*** RECORDS SHOWN ***

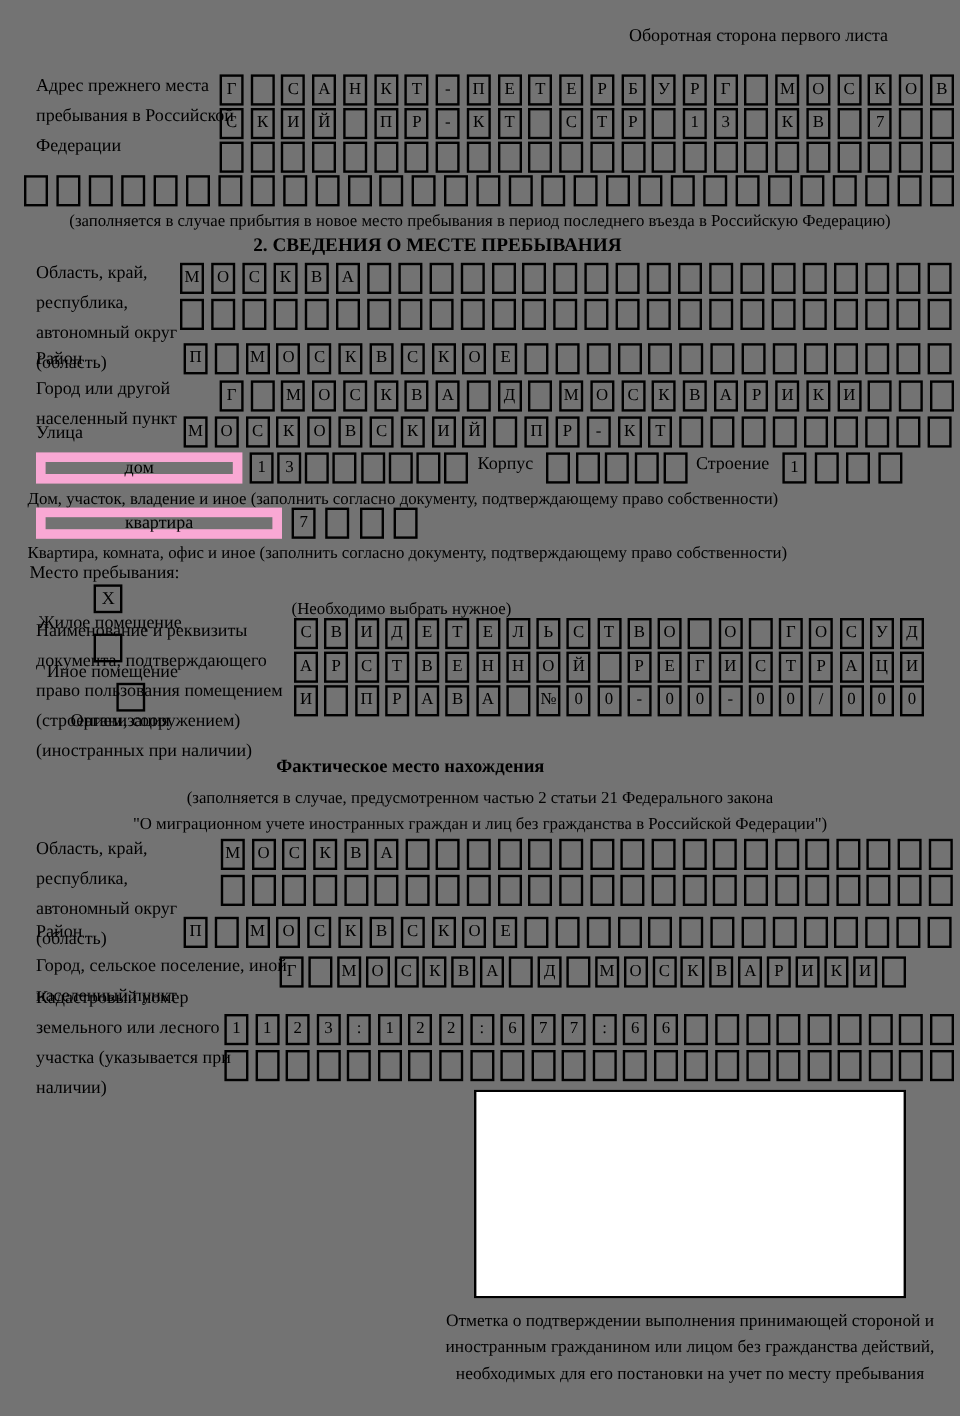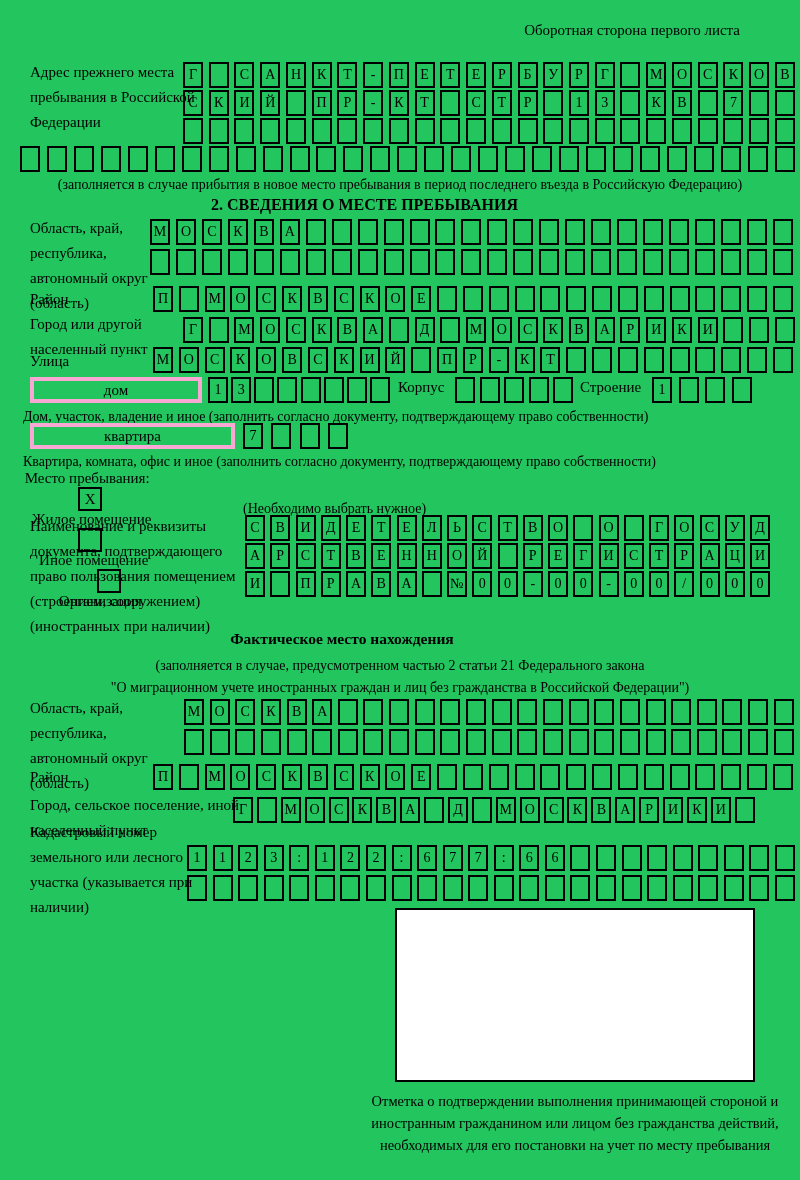--- a/index.html
+++ b/index.html
@@ -3,7 +3,7 @@
 <meta charset="utf-8">
 <style>
   html,body{margin:0;padding:0;background:#fff;}
-  .page{position:relative;width:800px;height:1180px;margin:0 auto;background:#22c55e;color:#000;
+  .page{position:relative;width:800px;height:1180px;margin:0 auto;background:#737373;color:#000;
         font-family:"Liberation Serif","DejaVu Serif",serif;font-size:15px;}
   .abs{position:absolute;}
   .lbl{line-height:25px;}

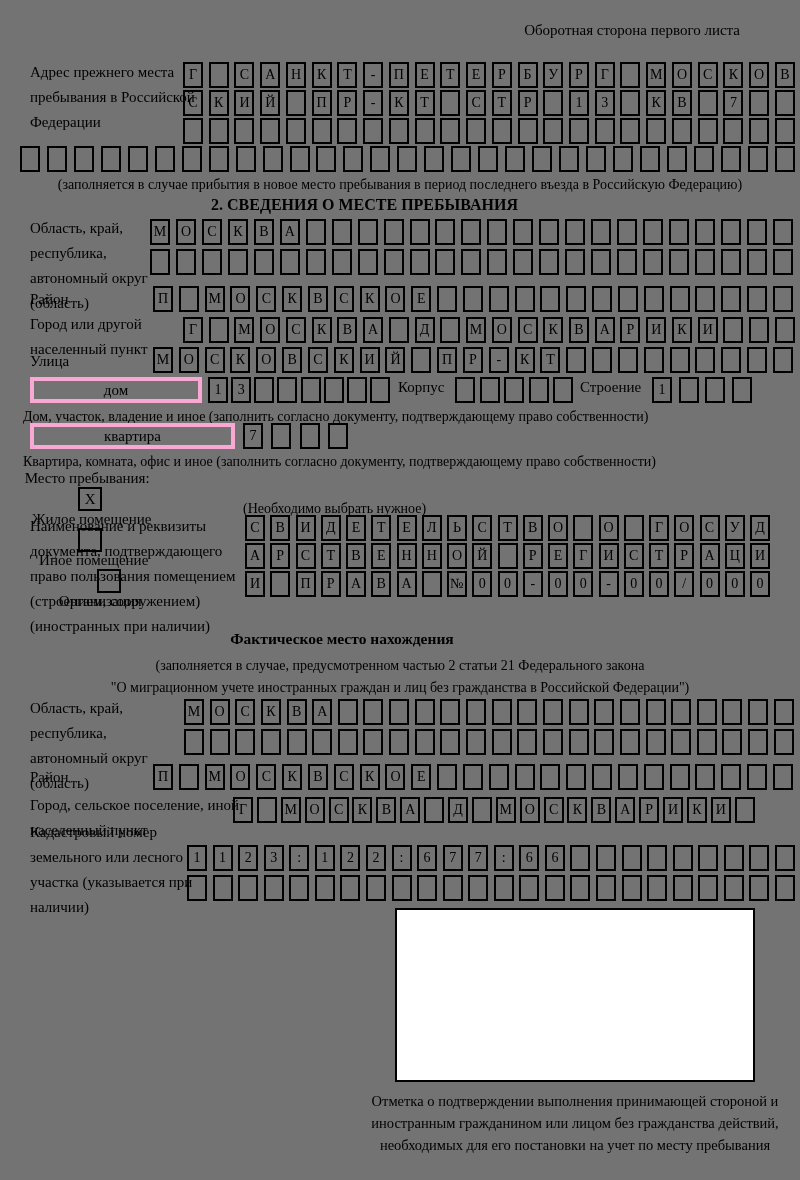--- a/index.html
+++ b/index.html
@@ -10,7 +10,7 @@
   .grid{display:flex;justify-content:space-between;height:26px;}
   .cell{flex:0 0 20px;height:26px;box-sizing:border-box;border:2px solid #000;
         display:flex;align-items:center;justify-content:center;font-size:14px;line-height:1;}
-  .fieldbox{box-sizing:border-box;border:4px solid #f9a8d4;height:26px;display:flex;
+  .fieldbox{box-sizing:border-box;border:8px solid #f9a8d4;height:26px;display:flex;
             align-items:center;justify-content:center;font-size:15px;}
   .note{font-size:14px;line-height:18px;}
   .center{text-align:center;}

*** End of RECORDS SHOWN ***

_ASSIGNMENT_: Only lines holding the word "flex" are wanted here; copy each from the listing.

_SOLUTION TO THE PROBLEM_:
   .grid{display:flex;justify-content:space-between;height:26px;}
   .cell{flex:0 0 20px;height:26px;box-sizing:border-box;border:2px solid #000;
         display:flex;align-items:center;justify-content:center;font-size:14px;line-height:1;}
-  .fieldbox{box-sizing:border-box;border:4px solid #f9a8d4;height:26px;display:flex;
+  .fieldbox{box-sizing:border-box;border:8px solid #f9a8d4;height:26px;display:flex;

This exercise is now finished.